Tutorial: Differential Privacy Training

This tutorial shows how to train a model with DP-SGD and verify the privacy guarantee by running an MIA before and after.

Prerequisites

pip install auditml opacus

Understanding the parameters

Parameter Effect
epsilon Lower = stronger privacy. Start at 5, tighten to 1.
delta Set to 1/N where N is training set size. For 5000 samples: 2e-4.
max_grad_norm Clip gradients per sample. 0.5–1.0 is typical.
noise_multiplier Amount of Gaussian noise.

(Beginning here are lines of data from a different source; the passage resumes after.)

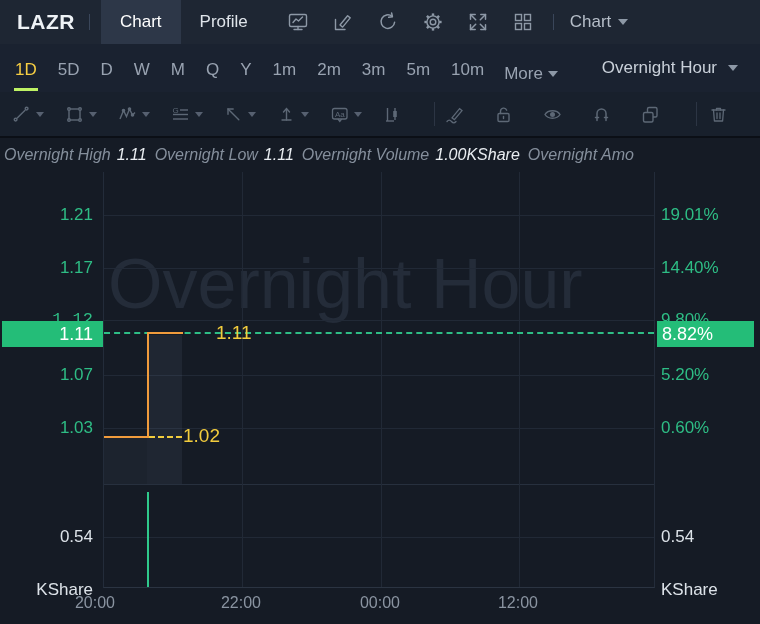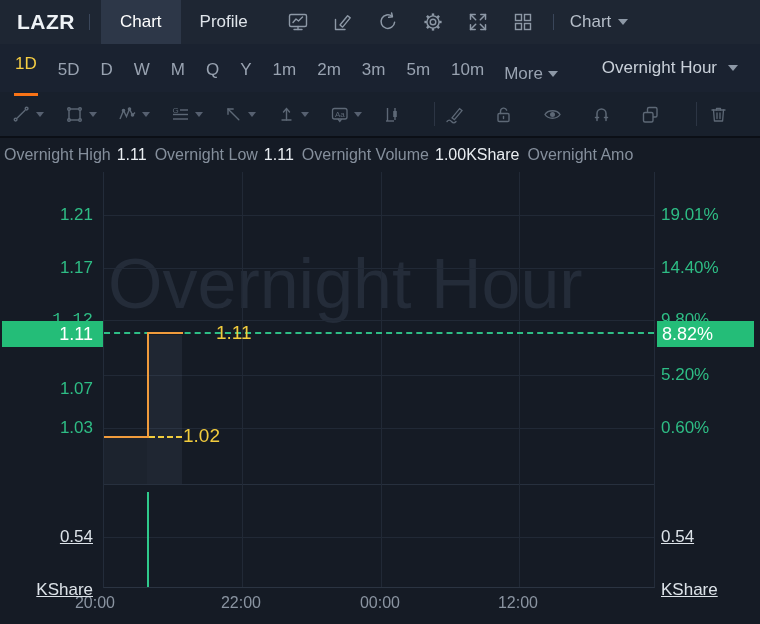"1D" .tf.active { border-bottom: 3px solid #f97316 -> 3px solid #bef264; padding-bottom: 19px -> 8px }
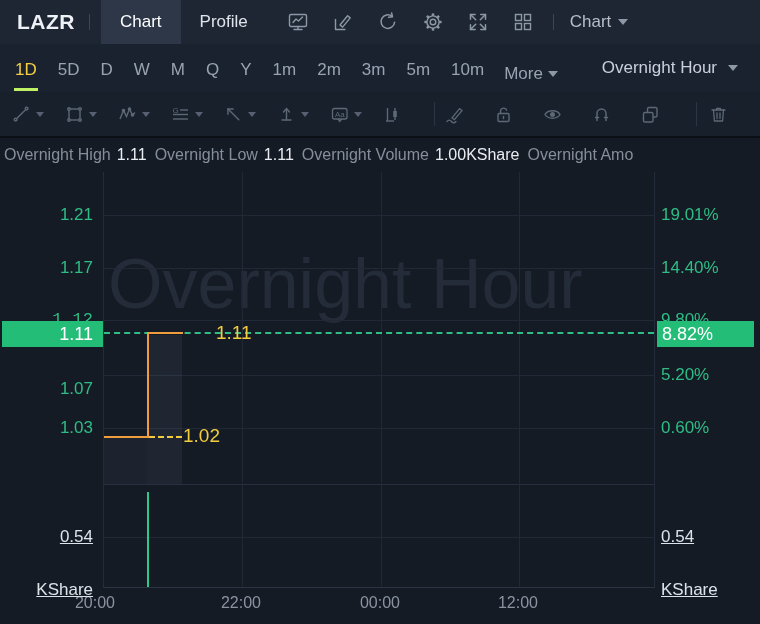"Overnight High" .legend { font-style: none -> italic }
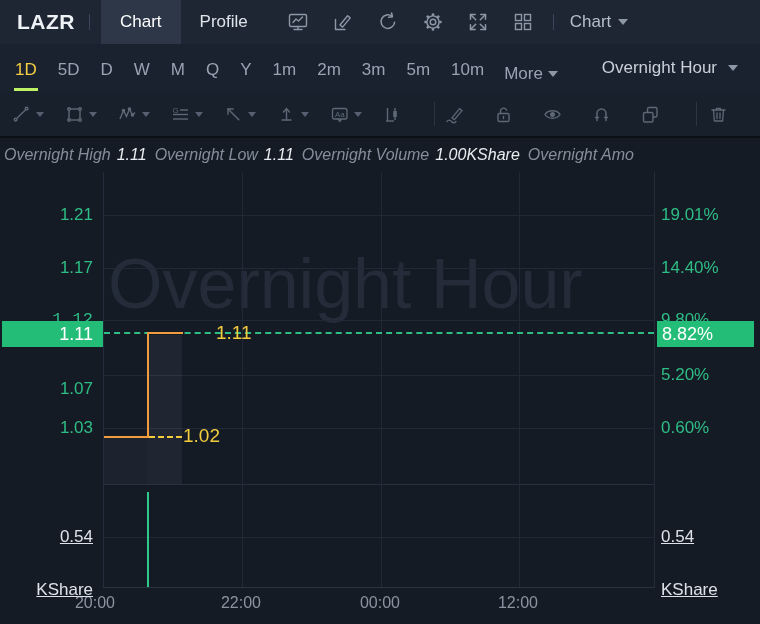"1.07" div { margin-top: 14px -> none }
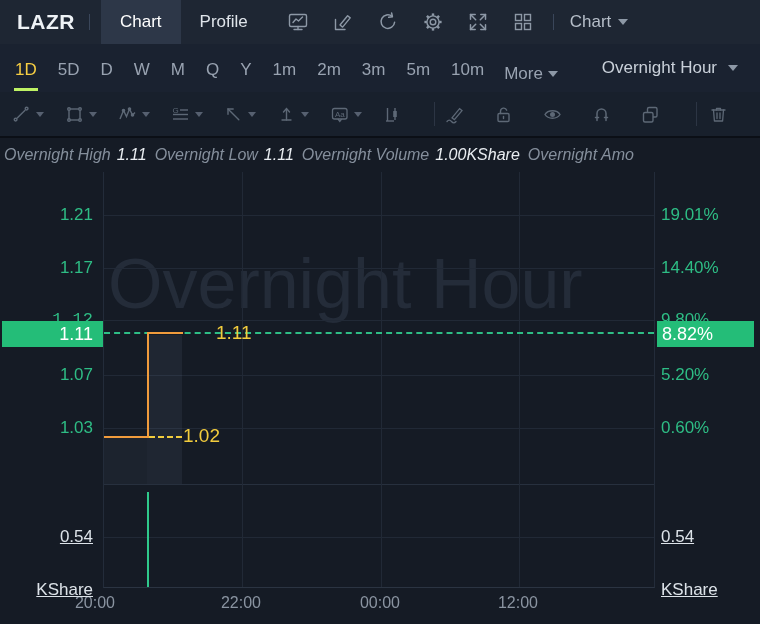"0.54" .wh { text-decoration: underline -> none }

Auto-computed if null.

Step 1: Baseline (no DP)

# configs/dp_tutorial_baseline.yaml
experiment_name: dp_tutorial_baseline
data:
  dataset: mnist
  train_size: 5000
  batch_size: 256
training:
  epochs: 20
  learning_rate: 0.001
  device: auto
auditml train --config configs/dp_tutorial_baseline.yaml
auditml audit --config configs/dp_tutorial_baseline.yaml --attack mia_threshold

Step 2: DP training (ε=5)

# configs/dp_tutorial_eps5.yaml
experiment_name: dp_tutorial_eps5
data:
  dataset: mnist
  train_size: 5000
  batch_size: 256        # larger batch = better privacy per epoch
training:
  epochs: 20
  learning_rate: 0.001
  device: auto
  dp:
    enabled: true
    epsilon: 5.0
    delta: 2e-4
    max_grad_norm: 1.0
auditml train --config configs/dp_tutorial_eps5.yaml
auditml audit --config configs/dp_tutorial_eps5.yaml --attack mia_threshold

After training you'll see:

Achieved DP guarantee: ε=4.97, δ=2e-04

Step 3: DP training (ε=1)

training:
  dp:
    enabled: true
    epsilon: 1.0
    delta: 2e-4
    max_grad_norm: 0.5

Strong privacy at some accuracy cost.

Step 4: Compare

from auditml.reporting.dp_comparison import DPComparison

cmp = DPComparison(
    baseline_dir="results/dp_tutorial_baseline",
    dp_dir="results/dp_tutorial_eps5",
)
cmp.generate_report("results/dp_comparison")

Typical results on MNIST:

Model Val Acc MIA AUC
No DP 98.8% 0.671
ε=5 97.8% 0.558
ε=1 96.2% 0.512

Tips

  • Increase batch size when using DP — larger batches dilute the noise.
  • Train longer — DP models converge more slowly; 2–3× more epochs may be needed.
  • Tune max_grad_norm — too small clips valid gradients, too large lets noise dominate.
  • Don't use Batch Normalisation — it's incompatible with per-sample gradient computation.